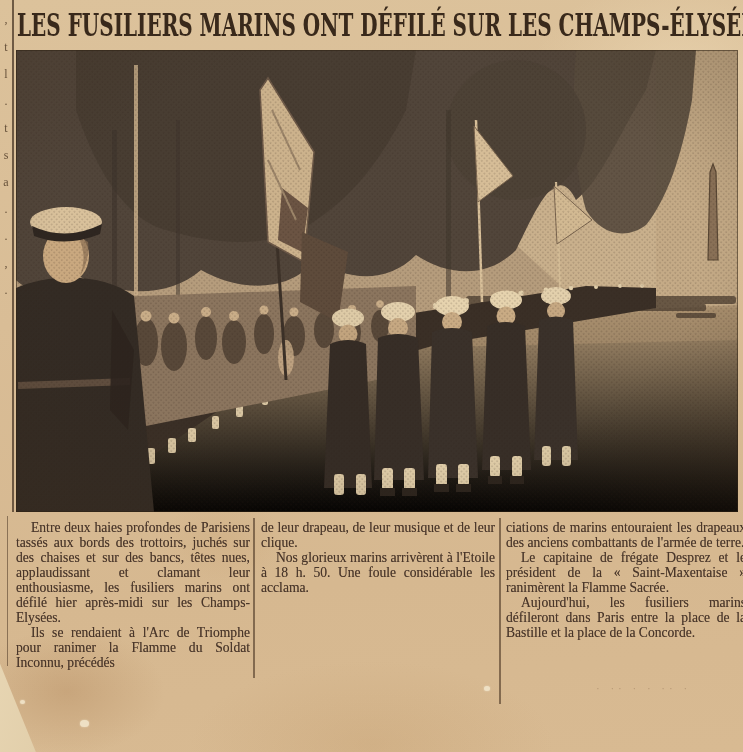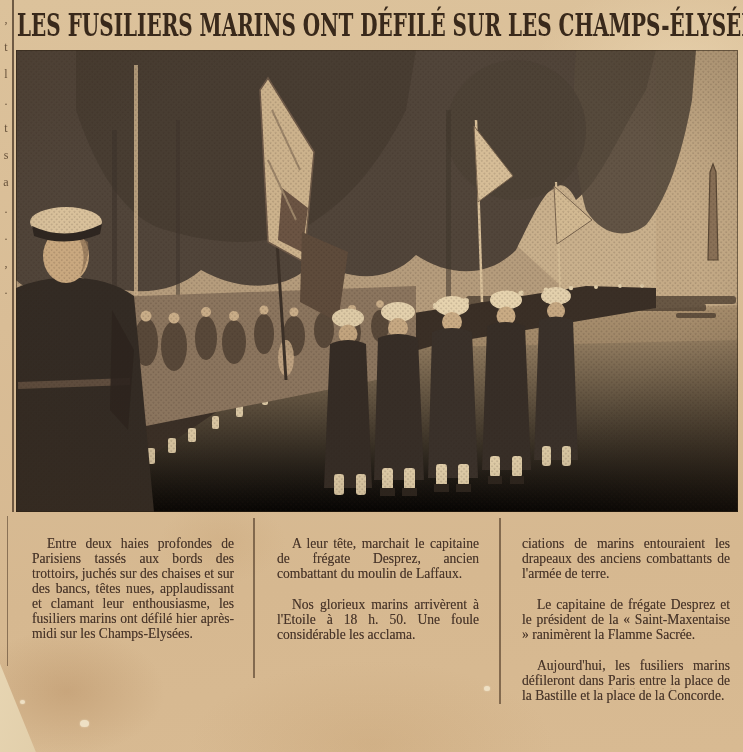--- a/index.html
+++ b/index.html
@@ -36,7 +36,7 @@
     color:#49362a;text-align:justify;
     text-shadow:0 0 .5px rgba(73,54,42,.55);
   }
-  .col p{margin:16px;text-indent:15px;}
+  .col p{margin:0;text-indent:15px;}
   .col p.cont{text-indent:0;}
   #col-1{left:16px;width:234px;}
   #col-2{left:261px;width:234px;}

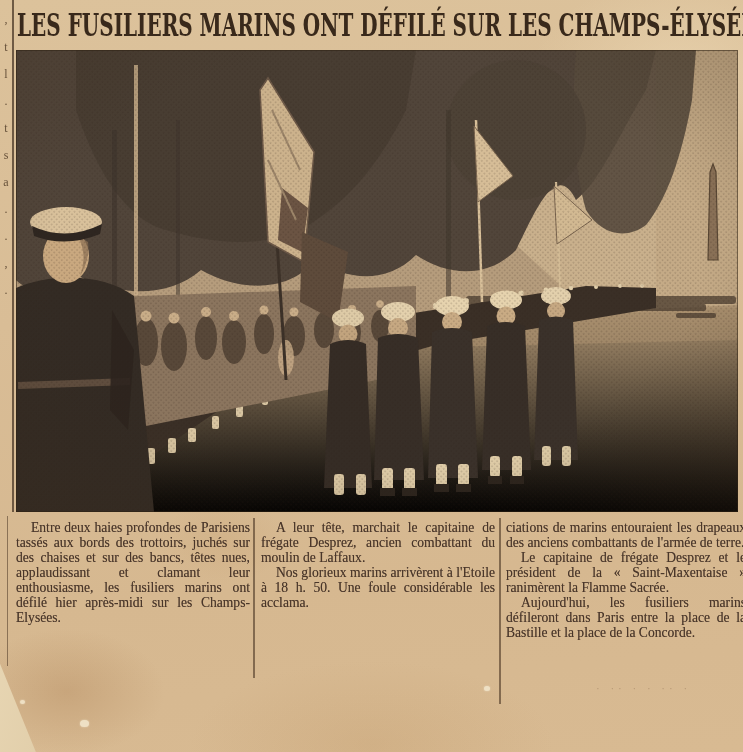--- a/index.html
+++ b/index.html
@@ -276,6 +276,7 @@
   </div>
   <div class="col-rule" id="rule-1"></div>
   <div class="col" id="col-2">
+    <p class="cont">de leur drapeau, de leur musique et de leur clique.</p>
     <p>A leur tête, marchait le capitaine de frégate Desprez, ancien combattant du moulin de Laffaux.</p>
     <p>Nos glorieux marins arrivèrent à l'Etoile à 18 h. 50. Une foule considérable les acclama.</p>
   </div>

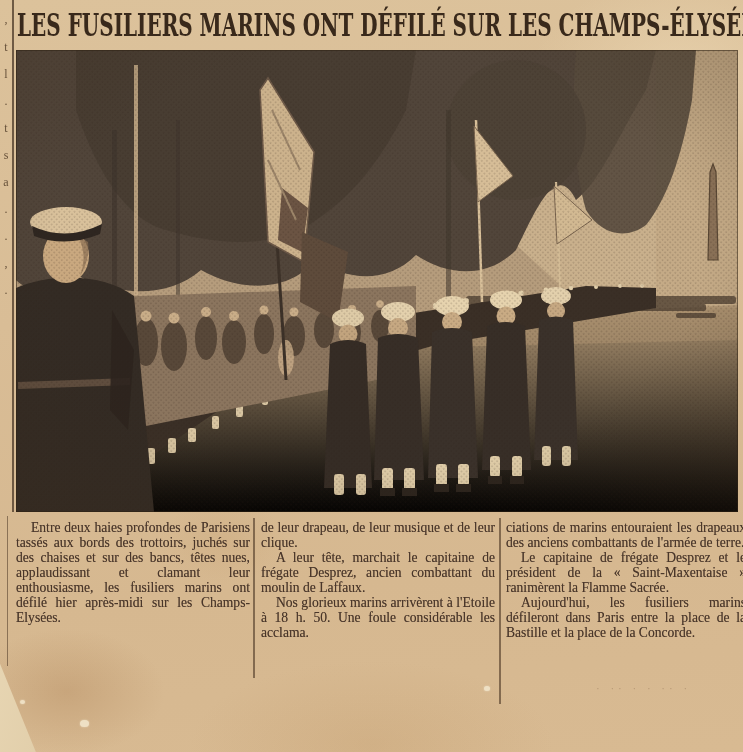--- a/index.html
+++ b/index.html
@@ -277,7 +277,6 @@
   <div class="col-rule" id="rule-1"></div>
   <div class="col" id="col-2">
     <p class="cont">de leur drapeau, de leur musique et de leur clique.</p>
-    <p>A leur tête, marchait le capitaine de frégate Desprez, ancien combattant du moulin de Laffaux.</p>
     <p>Nos glorieux marins arrivèrent à l'Etoile à 18 h. 50. Une foule considérable les acclama.</p>
   </div>
   <div class="col-rule" id="rule-2"></div>

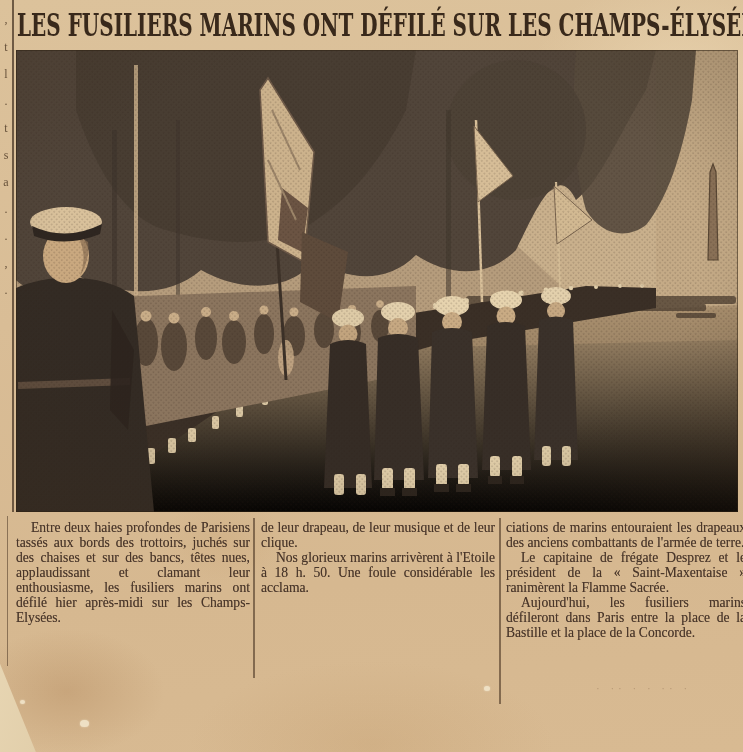--- a/index.html
+++ b/index.html
@@ -273,6 +273,7 @@
   <div id="left-text-rule"></div>
   <div class="col" id="col-1">
     <p>Entre deux haies profondes de Parisiens tassés aux bords des trottoirs, juchés sur des chaises et sur des bancs, têtes nues, applaudissant et clamant leur enthousiasme, les fusiliers marins ont défilé hier après-midi sur les Champs-Elysées.</p>
+    <p>Ils se rendaient à l'Arc de Triomphe pour ranimer la Flamme du Soldat Inconnu, précédés</p>
   </div>
   <div class="col-rule" id="rule-1"></div>
   <div class="col" id="col-2">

■ ■ ■ ■ ■ ■ ■

● **Exercise**: Every line in the data that holds the string "cont" should be copied.

● **Solution to this problem**:
   .col p.cont{text-indent:0;}
+    <p class="cont">de leur drapeau, de leur musique et de leur clique.</p>
     <p class="cont">de leur drapeau, de leur musique et de leur clique.</p>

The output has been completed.